Adam optimizer with warmup on PyTorch

In the paper Attention is all you need, under section 5.3, the authors suggested to increase the learning rate linearly and then decrease proportionally to the inverse square root of steps.

Paper SS

How do we implement this in PyTorch with Adam optimizer? Preferably without additional packages.

Upvotes: 24

Views: 48570

Answers (6)

Prajot Kuvalekar
Prajot Kuvalekar

Reputation: 6618

by considering below image from paper, I can formulate my formula as

self.model_size ** (-0.5) * min(self.current_step ** (-0.5), self.current_step * self.warmup_steps ** (-1.5))

enter image description here

class AdamWarmup:

def __init__(self, model_size, warmup_steps, optimizer):
    
    self.model_size = model_size
    self.warmup_steps = warmup_steps
    self.optimizer = optimizer
    self.current_step = 0
    self.lr = 0
    
def get_lr(self):
    return self.model_size ** (-0.5) * min(self.current_step ** (-0.5), self.current_step * self.warmup_steps ** (-1.5))
    
def step(self):
    # Increment the number of steps each time we call the step function
    self.current_step += 1
    lr = self.get_lr()
    for param_group in self.optimizer.param_groups:
        param_group['lr'] = lr
    # update the learning rate
    self.lr = lr
    self.optimizer.step() 

d_model = 512 #transformer model dim
adam_optimizer = torch.optim.Adam(transformer.parameters(), lr=0, betas=(0.9, 0.98), eps=1e-9)
modified_optimizer = AdamWarmup(model_size = d_model, warmup_steps = 4000, optimizer = adam_optimizer)

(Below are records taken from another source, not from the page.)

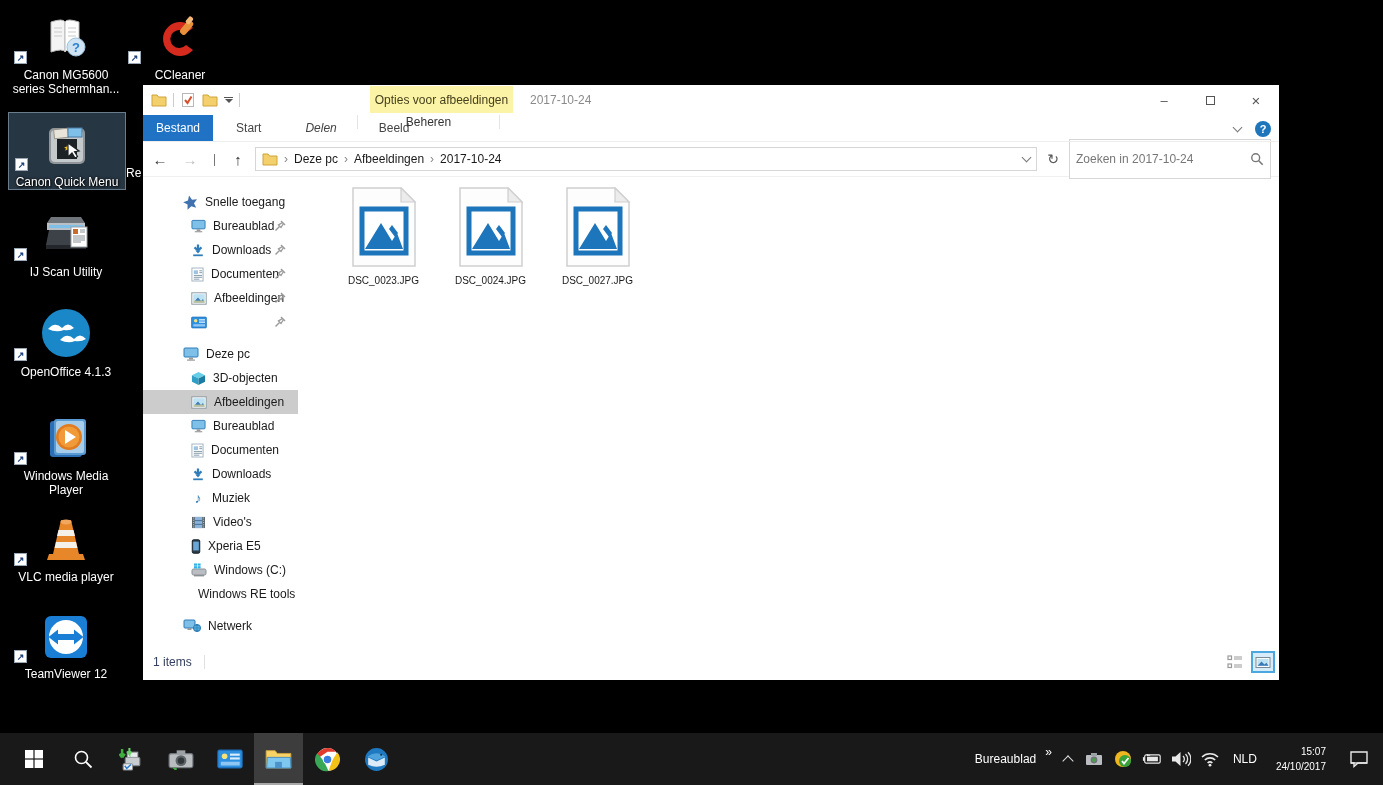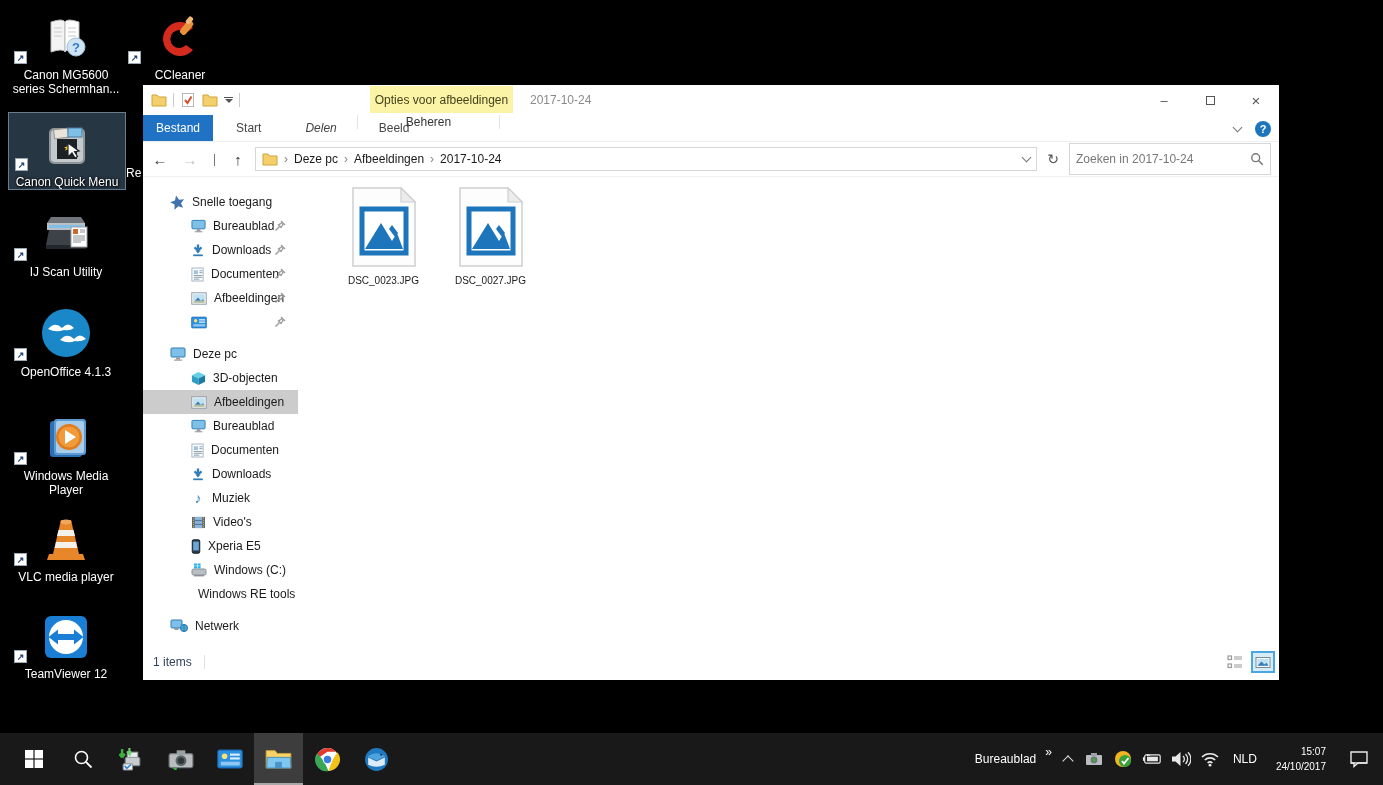"Zoeken in 2017-10-24" .searchbox { height: 32px -> 40px }
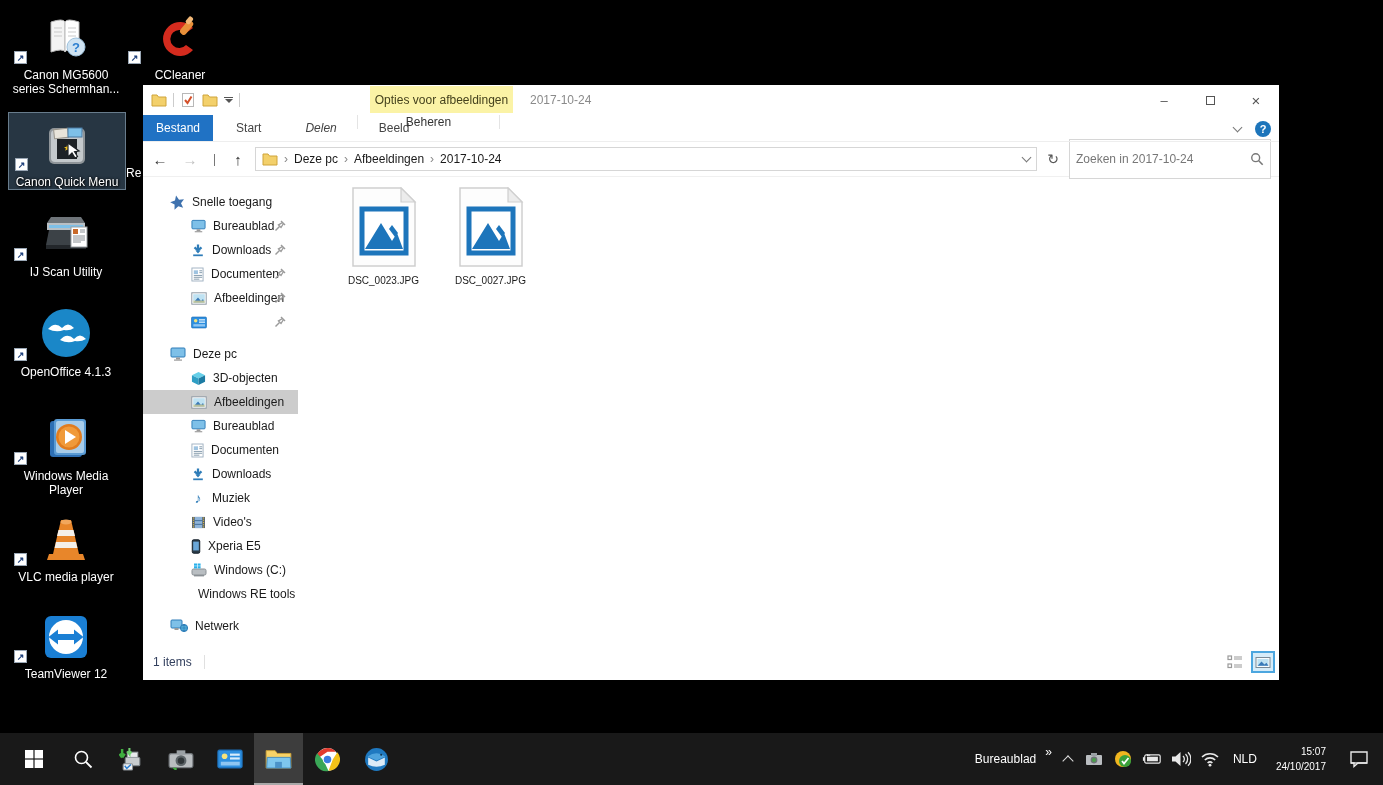"Snelle toegang" .navrow { padding-left: 27px -> 40px }
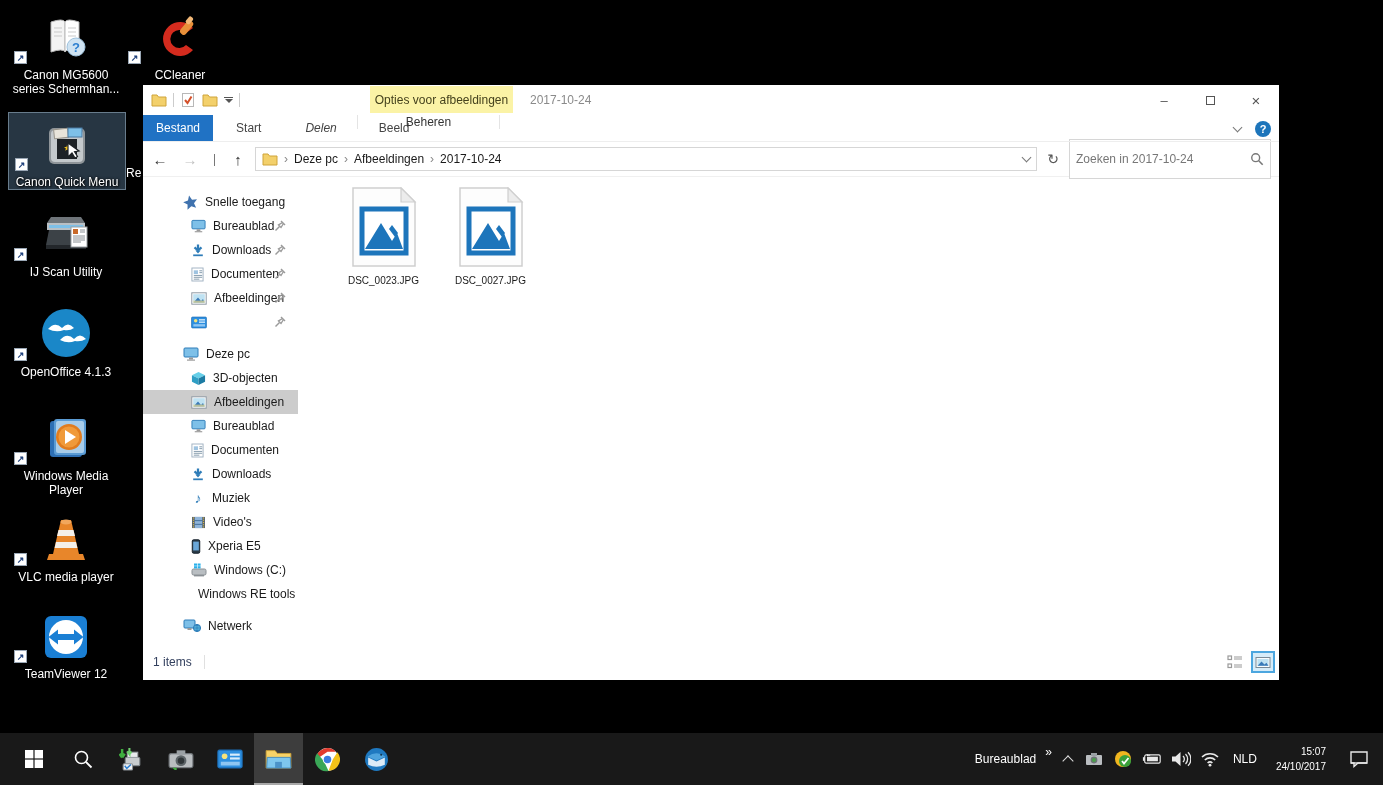"DSC_0024.JPG" div.ftile { html: none -> <div> <svg> <use></use> </svg> <div>DSC_0024.JPG</div> </div> }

for i, (image, labels) in enumerate(train_loader):
    ...
    modified_optimizer.optimizer.zero_grad()
    loss.backward()
    modified_optimizer.step()
    ...

Upvotes: 0

mkohler
mkohler

Reputation: 159

This is built off of Fang Wu's answer but is logarithmic and allows you to use a built-in function as the main scheduler. CosineAnnealingLR can be replaced with any scheduler you want.

train_scheduler = CosineAnnealingLR(optimizer, num_epochs)

def warmup(current_step: int):
    return 1 / (10 ** (float(number_warmup_epochs - current_step)))
warmup_scheduler = LambdaLR(optimizer, lr_lambda=warmup)

scheduler = SequentialLR(optimizer, [warmup_scheduler, train_scheduler], [number_warmup_epochs])

Upvotes: 3

Fang WU
Fang WU

Reputation: 421

The NoamOpt of cause provides a path to implement the warmup learning rate as in https://nlp.seas.harvard.edu/2018/04/03/attention.html#optimizer. However, it is a little bit old and inconvenient. A smarter way to achieve that is to directly use the lambda learning rate scheduler supported by Pytorch.

That is, you first define a warmup function to adjust the learning rate automatically as:

def warmup(current_step: int):
if current_step < args.warmup_steps:  # current_step / warmup_steps * base_lr
    return float(current_step / args.warmup_steps)
else:                                 # (num_training_steps - current_step) / (num_training_steps - warmup_steps) * base_lr
    return max(0.0, float(args.training_steps - current_step) / float(max(1, args.training_steps - args.warmup_steps)))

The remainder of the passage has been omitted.